■ **TASK TO COMPLETE**
Every record must be copied exactly.

(Source records)

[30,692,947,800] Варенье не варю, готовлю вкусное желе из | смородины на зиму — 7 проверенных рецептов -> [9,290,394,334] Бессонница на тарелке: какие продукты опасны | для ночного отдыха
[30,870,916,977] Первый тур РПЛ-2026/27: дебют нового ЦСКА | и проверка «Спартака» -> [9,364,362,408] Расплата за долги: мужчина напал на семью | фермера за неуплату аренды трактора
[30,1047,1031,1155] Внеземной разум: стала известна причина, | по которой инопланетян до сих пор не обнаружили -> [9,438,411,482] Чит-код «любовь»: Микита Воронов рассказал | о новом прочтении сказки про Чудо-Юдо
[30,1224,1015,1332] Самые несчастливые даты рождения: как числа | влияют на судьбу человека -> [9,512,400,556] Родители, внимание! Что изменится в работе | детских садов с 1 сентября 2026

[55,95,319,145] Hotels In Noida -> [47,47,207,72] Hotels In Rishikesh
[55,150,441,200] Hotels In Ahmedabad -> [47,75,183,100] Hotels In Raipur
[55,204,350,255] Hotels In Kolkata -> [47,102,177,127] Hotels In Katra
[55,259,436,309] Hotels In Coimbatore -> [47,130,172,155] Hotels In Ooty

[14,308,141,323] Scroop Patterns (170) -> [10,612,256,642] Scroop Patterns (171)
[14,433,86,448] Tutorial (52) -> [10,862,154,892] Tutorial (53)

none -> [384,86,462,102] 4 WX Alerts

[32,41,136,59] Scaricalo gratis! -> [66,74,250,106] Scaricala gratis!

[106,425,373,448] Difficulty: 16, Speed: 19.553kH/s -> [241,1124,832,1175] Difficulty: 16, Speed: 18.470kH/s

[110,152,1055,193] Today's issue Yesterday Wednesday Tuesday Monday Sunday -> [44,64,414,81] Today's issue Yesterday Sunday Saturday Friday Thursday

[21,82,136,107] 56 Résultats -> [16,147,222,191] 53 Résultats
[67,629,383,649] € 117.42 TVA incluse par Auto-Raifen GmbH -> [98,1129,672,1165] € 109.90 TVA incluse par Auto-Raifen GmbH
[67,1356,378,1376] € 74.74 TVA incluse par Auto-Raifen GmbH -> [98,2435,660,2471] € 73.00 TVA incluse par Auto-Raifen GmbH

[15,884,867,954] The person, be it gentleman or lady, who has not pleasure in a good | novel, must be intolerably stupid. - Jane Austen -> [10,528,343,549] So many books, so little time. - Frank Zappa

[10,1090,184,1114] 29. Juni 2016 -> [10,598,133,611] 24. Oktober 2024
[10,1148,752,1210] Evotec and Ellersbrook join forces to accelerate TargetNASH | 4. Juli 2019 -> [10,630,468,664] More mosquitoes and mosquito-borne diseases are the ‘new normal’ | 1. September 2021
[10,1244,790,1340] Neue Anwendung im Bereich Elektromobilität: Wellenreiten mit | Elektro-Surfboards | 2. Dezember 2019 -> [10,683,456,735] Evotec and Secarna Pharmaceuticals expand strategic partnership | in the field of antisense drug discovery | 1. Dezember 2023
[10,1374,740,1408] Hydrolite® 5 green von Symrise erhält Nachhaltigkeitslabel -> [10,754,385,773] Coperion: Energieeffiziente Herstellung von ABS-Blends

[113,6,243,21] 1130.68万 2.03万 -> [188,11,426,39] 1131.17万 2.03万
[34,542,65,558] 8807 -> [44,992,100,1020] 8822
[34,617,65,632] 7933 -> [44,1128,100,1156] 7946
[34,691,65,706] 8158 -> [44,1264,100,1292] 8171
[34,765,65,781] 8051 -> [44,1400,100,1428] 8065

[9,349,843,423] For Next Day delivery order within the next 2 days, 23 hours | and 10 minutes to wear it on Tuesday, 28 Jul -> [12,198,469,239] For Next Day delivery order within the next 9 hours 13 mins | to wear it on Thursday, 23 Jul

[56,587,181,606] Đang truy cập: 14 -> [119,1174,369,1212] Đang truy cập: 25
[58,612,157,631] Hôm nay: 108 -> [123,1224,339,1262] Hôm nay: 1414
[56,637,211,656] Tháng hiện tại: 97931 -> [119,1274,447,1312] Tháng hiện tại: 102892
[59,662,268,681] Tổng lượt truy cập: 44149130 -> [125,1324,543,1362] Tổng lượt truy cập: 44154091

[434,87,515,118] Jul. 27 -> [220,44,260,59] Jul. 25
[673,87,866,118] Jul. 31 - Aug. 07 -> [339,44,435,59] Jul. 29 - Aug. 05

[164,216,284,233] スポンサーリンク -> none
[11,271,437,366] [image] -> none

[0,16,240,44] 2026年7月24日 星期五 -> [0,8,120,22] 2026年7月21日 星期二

■ **WRITTEN RESPONSE**
[30,692,947,800] Варенье не варю, готовлю вкусное желе из | смородины на зиму — 7 проверенных рецептов -> [9,290,394,334] Бессонница на тарелке: какие продукты опасны | для ночного отдыха
[30,870,916,977] Первый тур РПЛ-2026/27: дебют нового ЦСКА | и проверка «Спартака» -> [9,364,362,408] Расплата за долги: мужчина напал на семью | фермера за неуплату аренды трактора
[30,1047,1031,1155] Внеземной разум: стала известна причина, | по которой инопланетян до сих пор не обнаружили -> [9,438,411,482] Чит-код «любовь»: Микита Воронов рассказал | о новом прочтении сказки про Чудо-Юдо
[30,1224,1015,1332] Самые несчастливые даты рождения: как числа | влияют на судьбу человека -> [9,512,400,556] Родители, внимание! Что изменится в работе | детских садов с 1 сентября 2026

[55,95,319,145] Hotels In Noida -> [47,47,207,72] Hotels In Rishikesh
[55,150,441,200] Hotels In Ahmedabad -> [47,75,183,100] Hotels In Raipur
[55,204,350,255] Hotels In Kolkata -> [47,102,177,127] Hotels In Katra
[55,259,436,309] Hotels In Coimbatore -> [47,130,172,155] Hotels In Ooty

[14,308,141,323] Scroop Patterns (170) -> [10,612,256,642] Scroop Patterns (171)
[14,433,86,448] Tutorial (52) -> [10,862,154,892] Tutorial (53)

none -> [384,86,462,102] 4 WX Alerts

[32,41,136,59] Scaricalo gratis! -> [66,74,250,106] Scaricala gratis!

[106,425,373,448] Difficulty: 16, Speed: 19.553kH/s -> [241,1124,832,1175] Difficulty: 16, Speed: 18.470kH/s

[110,152,1055,193] Today's issue Yesterday Wednesday Tuesday Monday Sunday -> [44,64,414,81] Today's issue Yesterday Sunday Saturday Friday Thursday

[21,82,136,107] 56 Résultats -> [16,147,222,191] 53 Résultats
[67,629,383,649] € 117.42 TVA incluse par Auto-Raifen GmbH -> [98,1129,672,1165] € 109.90 TVA incluse par Auto-Raifen GmbH
[67,1356,378,1376] € 74.74 TVA incluse par Auto-Raifen GmbH -> [98,2435,660,2471] € 73.00 TVA incluse par Auto-Raifen GmbH

[15,884,867,954] The person, be it gentleman or lady, who has not pleasure in a good | novel, must be intolerably stupid. - Jane Austen -> [10,528,343,549] So many books, so little time. - Frank Zappa

[10,1090,184,1114] 29. Juni 2016 -> [10,598,133,611] 24. Oktober 2024
[10,1148,752,1210] Evotec and Ellersbrook join forces to accelerate TargetNASH | 4. Juli 2019 -> [10,630,468,664] More mosquitoes and mosquito-borne diseases are the ‘new normal’ | 1. September 2021
[10,1244,790,1340] Neue Anwendung im Bereich Elektromobilität: Wellenreiten mit | Elektro-Surfboards | 2. Dezember 2019 -> [10,683,456,735] Evotec and Secarna Pharmaceuticals expand strategic partnership | in the field of antisense drug discovery | 1. Dezember 2023
[10,1374,740,1408] Hydrolite® 5 green von Symrise erhält Nachhaltigkeitslabel -> [10,754,385,773] Coperion: Energieeffiziente Herstellung von ABS-Blends

[113,6,243,21] 1130.68万 2.03万 -> [188,11,426,39] 1131.17万 2.03万
[34,542,65,558] 8807 -> [44,992,100,1020] 8822
[34,617,65,632] 7933 -> [44,1128,100,1156] 7946
[34,691,65,706] 8158 -> [44,1264,100,1292] 8171
[34,765,65,781] 8051 -> [44,1400,100,1428] 8065

[9,349,843,423] For Next Day delivery order within the next 2 days, 23 hours | and 10 minutes to wear it on Tuesday, 28 Jul -> [12,198,469,239] For Next Day delivery order within the next 9 hours 13 mins | to wear it on Thursday, 23 Jul

[56,587,181,606] Đang truy cập: 14 -> [119,1174,369,1212] Đang truy cập: 25
[58,612,157,631] Hôm nay: 108 -> [123,1224,339,1262] Hôm nay: 1414
[56,637,211,656] Tháng hiện tại: 97931 -> [119,1274,447,1312] Tháng hiện tại: 102892
[59,662,268,681] Tổng lượt truy cập: 44149130 -> [125,1324,543,1362] Tổng lượt truy cập: 44154091

[434,87,515,118] Jul. 27 -> [220,44,260,59] Jul. 25
[673,87,866,118] Jul. 31 - Aug. 07 -> [339,44,435,59] Jul. 29 - Aug. 05

[164,216,284,233] スポンサーリンク -> none
[11,271,437,366] [image] -> none

[0,16,240,44] 2026年7月24日 星期五 -> [0,8,120,22] 2026年7月21日 星期二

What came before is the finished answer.